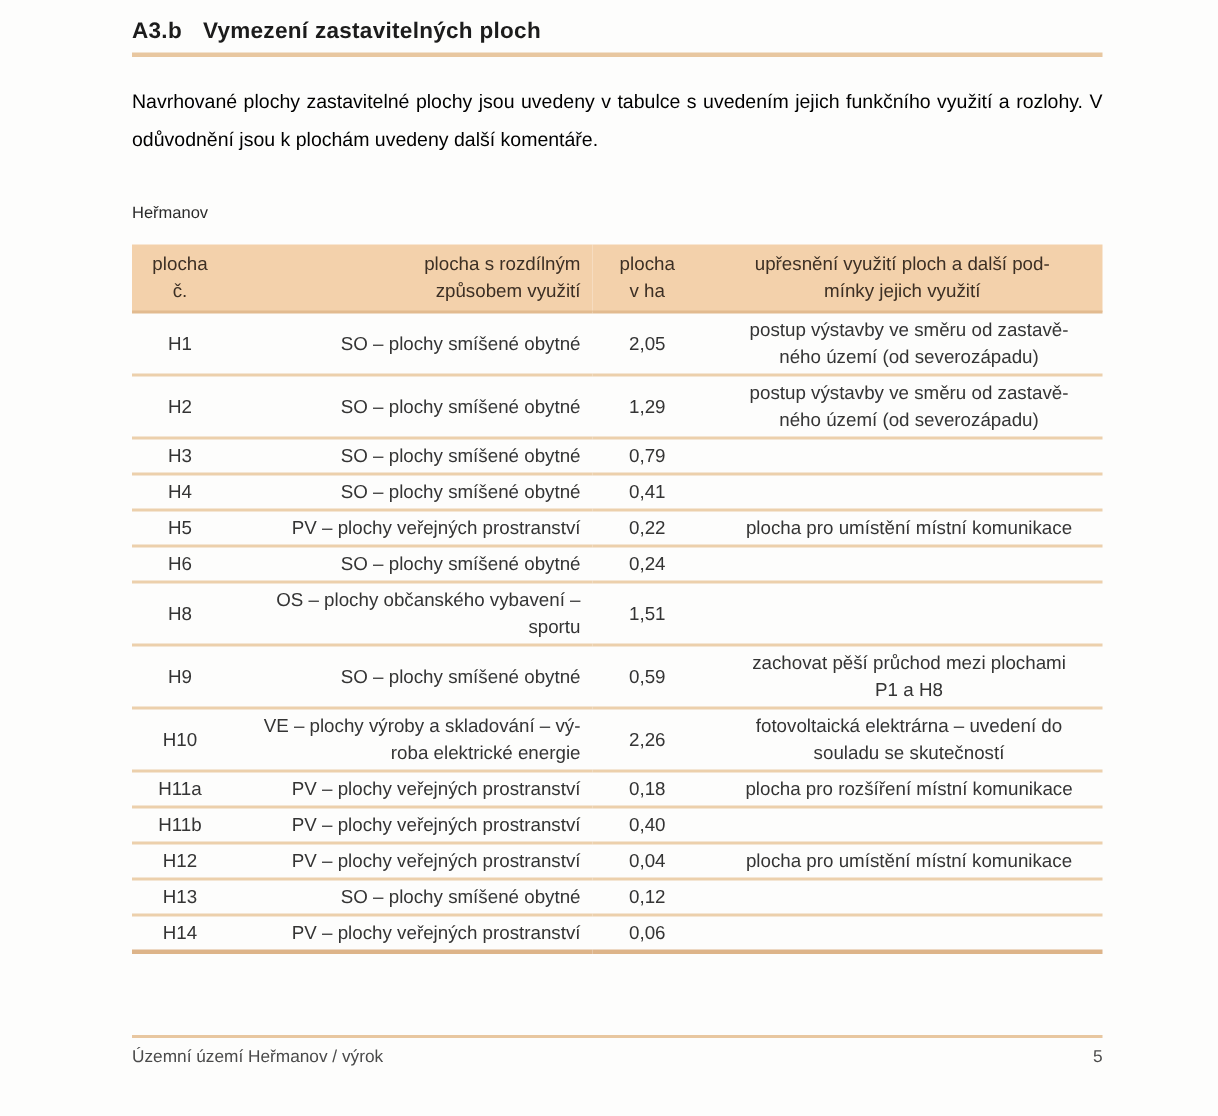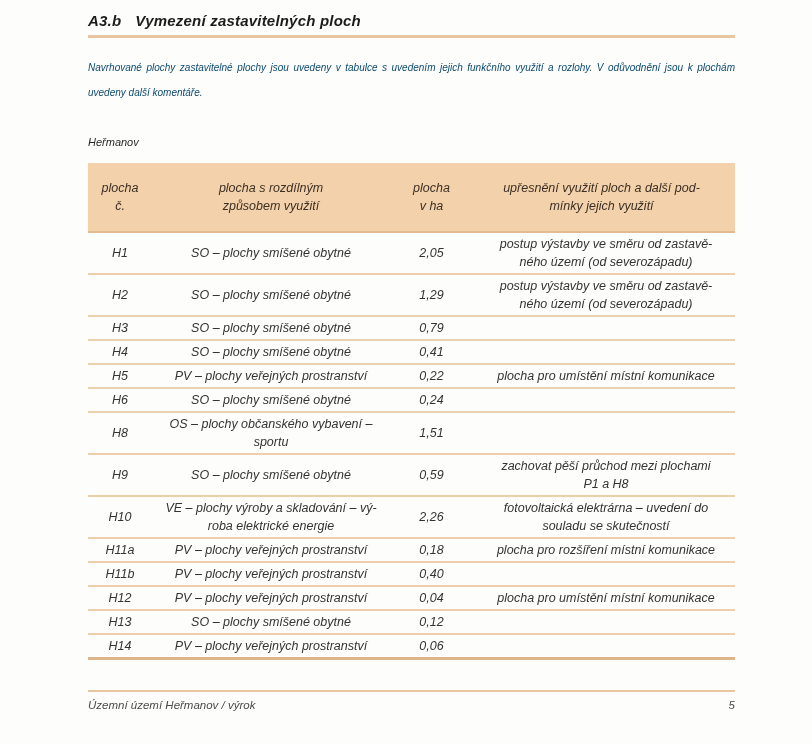--- a/index.html
+++ b/index.html
@@ -11,42 +11,42 @@
     --ink-dark:#1c1c1c;
   }
   *{margin:0;padding:0;box-sizing:border-box;}
   html,body{width:812px;height:744px;}
   body{
     background:#fdfdfc;
     font-family:"Liberation Sans","DejaVu Sans",sans-serif;
     color:var(--ink);
     overflow:hidden;
   }
-  .page{position:relative;width:812px;height:712px;font-style:italic;}
+  .page{position:relative;width:812px;height:712px;}
   .content{position:absolute;left:88px;top:0;width:647px;}
 
   h1.title{
     margin-top:12px;
     font-size:15px;
     font-weight:bold;
     color:var(--ink-dark);
     letter-spacing:0.2px;
   }
   .h-num{margin-right:14px;}
   .rule{
     margin-top:6px;
     height:3px;
     background:var(--accent);
   }
   p.body-par{
     margin-top:17px;
-    font-size:10px;
+    font-size:13px;
     line-height:25px;
     text-align:justify;
-    color:#0c4a6e;
+    color:#000000;
   }
   .section-title{
     margin-top:31px;
     font-size:11px;
     color:#2a2a2a;
   }
 
   table.areas{
     margin-top:15px;
     width:647px;
@@ -58,29 +58,29 @@
   }
   table.areas th, table.areas td{
     white-space:pre-line;
     vertical-align:middle;
     line-height:18px;
   }
   table.areas thead th{
     background:var(--head-bg);
     font-weight:normal;
     color:#3c2f24;
-    padding:16px 0;
+    padding:4px 0;
     border-bottom:2px solid #e2bb90;
   }
   table.areas tbody td{
     padding:2px 0;
     border-bottom:2px solid var(--divider);
   }
   .c1{width:64px;text-align:center;}
-  .c2{width:243px;text-align:center;padding-left:3px !important;padding-right:8px !important;}
+  .c2{width:243px;text-align:right;padding-left:3px !important;padding-right:8px !important;}
   .c3{width:73px;text-align:center;}
   .c4{width:267px;}
   thead .c4{}
   tbody .c4{text-align:center;padding-left:9px !important;}
 
   .footer{
     position:absolute;
     left:88px;
     top:690px;
     width:647px;

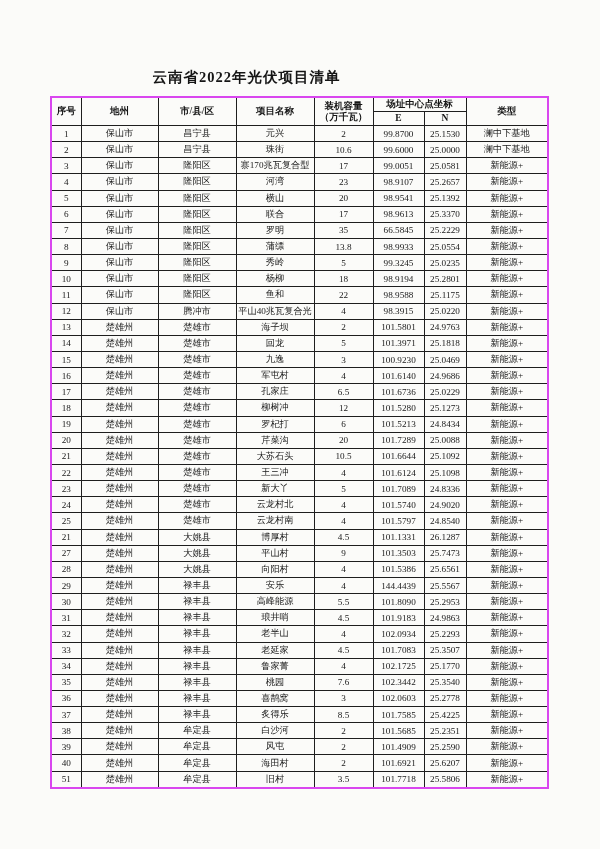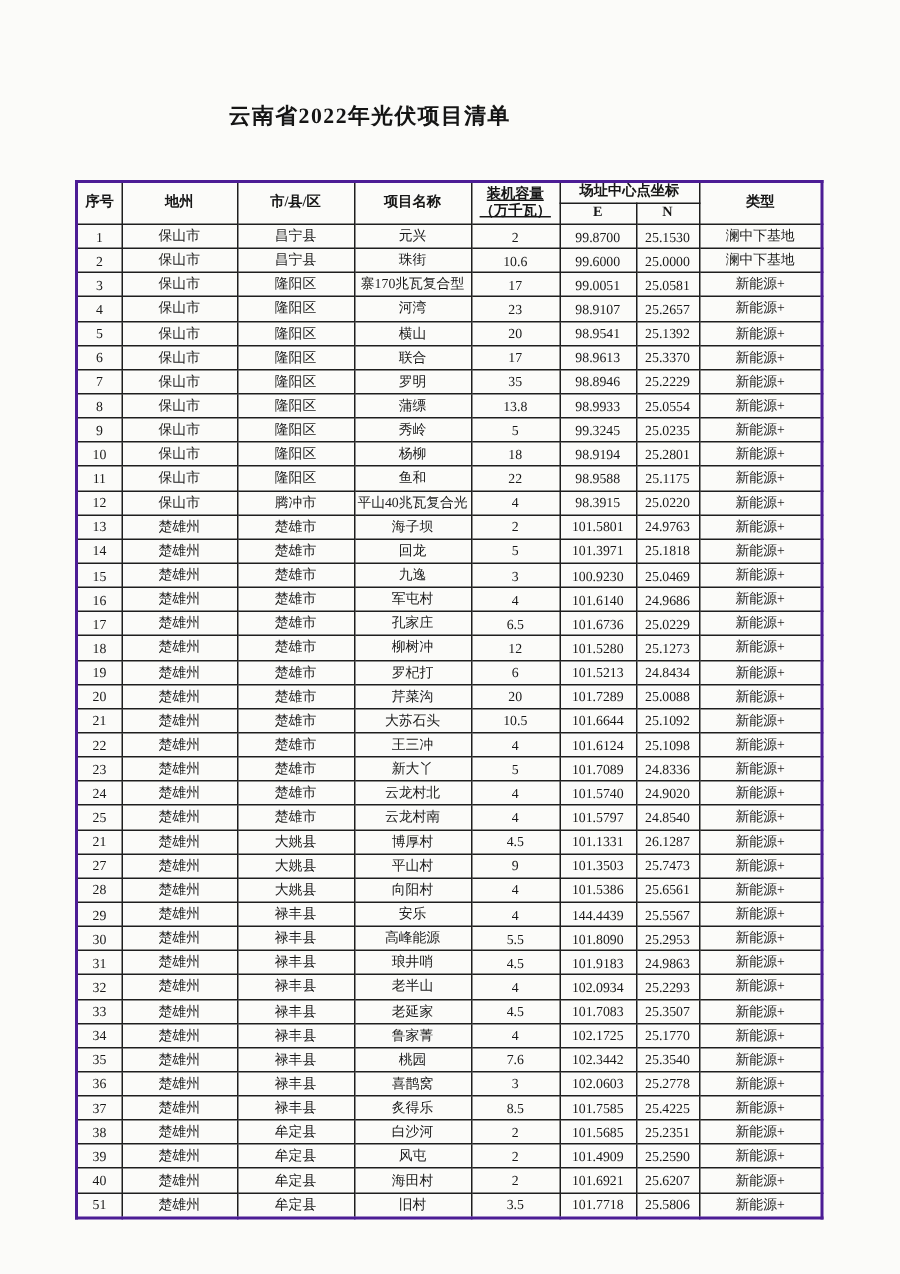--- a/index.html
+++ b/index.html
@@ -38,22 +38,21 @@
   table.pv-table th,
   table.pv-table td {
     border: 1px solid #1e1e1e;
     padding: 0 1px;
     text-align: center;
     vertical-align: middle;
     overflow: hidden;
     white-space: nowrap;
   }
   table.pv-table {
-    border: 2px solid #4c1d95;
-    margin-top: 24px;
+    border: 2px solid #d946ef;
   }
   table.pv-table thead th {
     font-size: 9.5px;
     font-weight: bold;
     color: #161616;
     line-height: 1.15;
   }
   table.pv-table thead tr.hdr-top th {
     height: 13px;
   }
@@ -61,21 +60,20 @@
     height: 13px;
   }
   table.pv-table tbody td {
     height: 15.15px;
     font-size: 9.2px;
     color: #191919;
   }
   .cap-line {
     display: block;
     line-height: 1.1;
-    text-decoration: underline;
   }
 </style>
 </head>
 <body>
 
 <div class="doc-title">云南省2022年光伏项目清单</div>
 
 <table class="pv-table">
   <colgroup>
     <col style="width:30px">
@@ -165,21 +163,21 @@
     <td>98.9613</td>
     <td>25.3370</td>
     <td>新能源+</td>
   </tr>
       <tr>
     <td>7</td>
     <td>保山市</td>
     <td>隆阳区</td>
     <td>罗明</td>
     <td>35</td>
-    <td>98.8946</td>
+    <td>66.5845</td>
     <td>25.2229</td>
     <td>新能源+</td>
   </tr>
       <tr>
     <td>8</td>
     <td>保山市</td>
     <td>隆阳区</td>
     <td>蒲缥</td>
     <td>13.8</td>
     <td>98.9933</td>

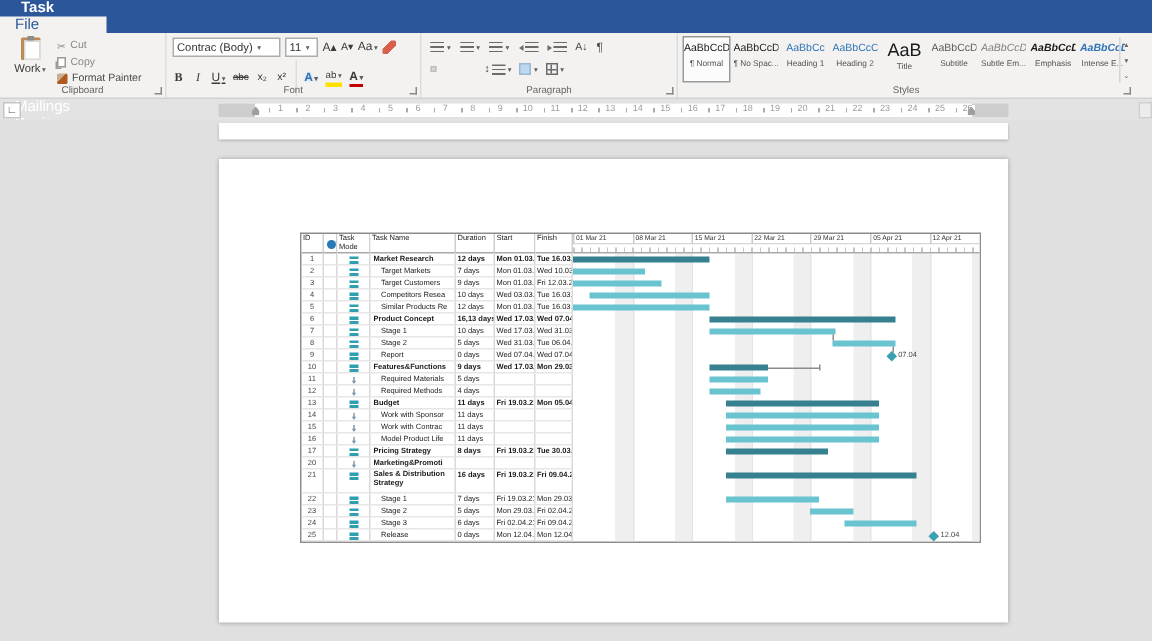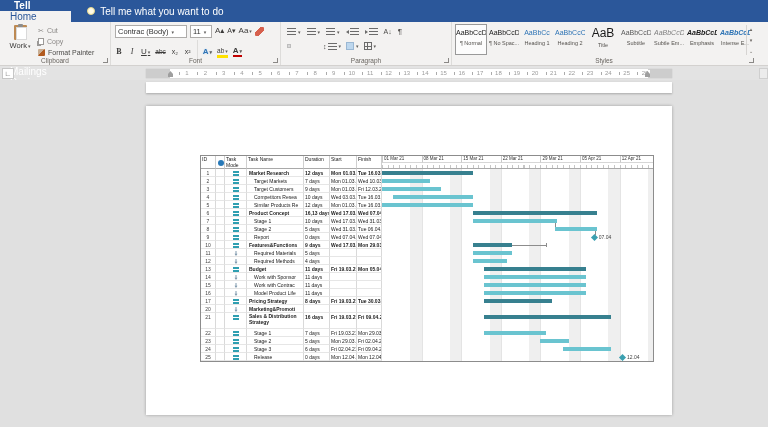--- a/index.html
+++ b/index.html
@@ -114,35 +114,31 @@
 .gext{position:absolute;height:1px;background:#8c8c8c}
 .gtickend{position:absolute;width:1px;height:4px;background:#8c8c8c}
 </style>
 </head>
 <body>
 
 <div id="app">
 
   <div id="tabbar">
     <div id="tabs">
-        <div class="tab file">Tell</div>
-        <div class="tab active">Home</div>
+        <div class="tab file">Task</div>
+        <div class="tab active">File</div>
         <div class="tab">Insert</div>
         <div class="tab">Design</div>
         <div class="tab">Layout</div>
         <div class="tab">References</div>
         <div class="tab">Mailings</div>
         <div class="tab">Review</div>
         <div class="tab">View</div>
         <div class="tab">Help</div>
       </div>
-    <div id="tellme">
-      <span id="bulb"></span>
-      <span>Tell me what you want to do</span>
-    </div>
   </div>
 
   <div id="ribbon">
 
     <div class="grp" style="left:0;width:111px">
       <div class="paste">
         <div class="clip-ic"></div>
         <div class="paste-lbl"><span>Work</span><span class="dd">▾</span></div>
       </div>
       <div class="smalls">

┄┄┄┄┄┄┄┄┄┄

**Try it**. What is needed is a verbatim transcription of the records, minus the pictures.

**Solution to this task**.
--- a/index.html
+++ b/index.html
@@ -11,42 +11,42 @@
     --ink-dark:#1c1c1c;
   }
   *{margin:0;padding:0;box-sizing:border-box;}
   html,body{width:812px;height:744px;}
   body{
     background:#fdfdfc;
     font-family:"Liberation Sans","DejaVu Sans",sans-serif;
     color:var(--ink);
     overflow:hidden;
   }
-  .page{position:relative;width:812px;height:712px;font-style:italic;}
+  .page{position:relative;width:812px;height:712px;}
   .content{position:absolute;left:88px;top:0;width:647px;}
 
   h1.title{
     margin-top:12px;
     font-size:15px;
     font-weight:bold;
     color:var(--ink-dark);
     letter-spacing:0.2px;
   }
   .h-num{margin-right:14px;}
   .rule{
     margin-top:6px;
     height:3px;
     background:var(--accent);
   }
   p.body-par{
     margin-top:17px;
-    font-size:10px;
+    font-size:13px;
     line-height:25px;
     text-align:justify;
-    color:#0c4a6e;
+    color:#000000;
   }
   .section-title{
     margin-top:31px;
     font-size:11px;
     color:#2a2a2a;
   }
 
   table.areas{
     margin-top:15px;
     width:647px;
@@ -58,29 +58,29 @@
   }
   table.areas th, table.areas td{
     white-space:pre-line;
     vertical-align:middle;
     line-height:18px;
   }
   table.areas thead th{
     background:var(--head-bg);
     font-weight:normal;
     color:#3c2f24;
-    padding:16px 0;
+    padding:4px 0;
     border-bottom:2px solid #e2bb90;
   }
   table.areas tbody td{
     padding:2px 0;
     border-bottom:2px solid var(--divider);
   }
   .c1{width:64px;text-align:center;}
-  .c2{width:243px;text-align:center;padding-left:3px !important;padding-right:8px !important;}
+  .c2{width:243px;text-align:right;padding-left:3px !important;padding-right:8px !important;}
   .c3{width:73px;text-align:center;}
   .c4{width:267px;}
   thead .c4{}
   tbody .c4{text-align:center;padding-left:9px !important;}
 
   .footer{
     position:absolute;
     left:88px;
     top:690px;
     width:647px;

--- a/index.html
+++ b/index.html
@@ -38,22 +38,21 @@
   table.pv-table th,
   table.pv-table td {
     border: 1px solid #1e1e1e;
     padding: 0 1px;
     text-align: center;
     vertical-align: middle;
     overflow: hidden;
     white-space: nowrap;
   }
   table.pv-table {
-    border: 2px solid #4c1d95;
-    margin-top: 24px;
+    border: 2px solid #d946ef;
   }
   table.pv-table thead th {
     font-size: 9.5px;
     font-weight: bold;
     color: #161616;
     line-height: 1.15;
   }
   table.pv-table thead tr.hdr-top th {
     height: 13px;
   }
@@ -61,21 +60,20 @@
     height: 13px;
   }
   table.pv-table tbody td {
     height: 15.15px;
     font-size: 9.2px;
     color: #191919;
   }
   .cap-line {
     display: block;
     line-height: 1.1;
-    text-decoration: underline;
   }
 </style>
 </head>
 <body>
 
 <div class="doc-title">云南省2022年光伏项目清单</div>
 
 <table class="pv-table">
   <colgroup>
     <col style="width:30px">
@@ -165,21 +163,21 @@
     <td>98.9613</td>
     <td>25.3370</td>
     <td>新能源+</td>
   </tr>
       <tr>
     <td>7</td>
     <td>保山市</td>
     <td>隆阳区</td>
     <td>罗明</td>
     <td>35</td>
-    <td>98.8946</td>
+    <td>66.5845</td>
     <td>25.2229</td>
     <td>新能源+</td>
   </tr>
       <tr>
     <td>8</td>
     <td>保山市</td>
     <td>隆阳区</td>
     <td>蒲缥</td>
     <td>13.8</td>
     <td>98.9933</td>

--- a/index.html
+++ b/index.html
@@ -114,35 +114,31 @@
 .gext{position:absolute;height:1px;background:#8c8c8c}
 .gtickend{position:absolute;width:1px;height:4px;background:#8c8c8c}
 </style>
 </head>
 <body>
 
 <div id="app">
 
   <div id="tabbar">
     <div id="tabs">
-        <div class="tab file">Tell</div>
-        <div class="tab active">Home</div>
+        <div class="tab file">Task</div>
+        <div class="tab active">File</div>
         <div class="tab">Insert</div>
         <div class="tab">Design</div>
         <div class="tab">Layout</div>
         <div class="tab">References</div>
         <div class="tab">Mailings</div>
         <div class="tab">Review</div>
         <div class="tab">View</div>
         <div class="tab">Help</div>
       </div>
-    <div id="tellme">
-      <span id="bulb"></span>
-      <span>Tell me what you want to do</span>
-    </div>
   </div>
 
   <div id="ribbon">
 
     <div class="grp" style="left:0;width:111px">
       <div class="paste">
         <div class="clip-ic"></div>
         <div class="paste-lbl"><span>Work</span><span class="dd">▾</span></div>
       </div>
       <div class="smalls">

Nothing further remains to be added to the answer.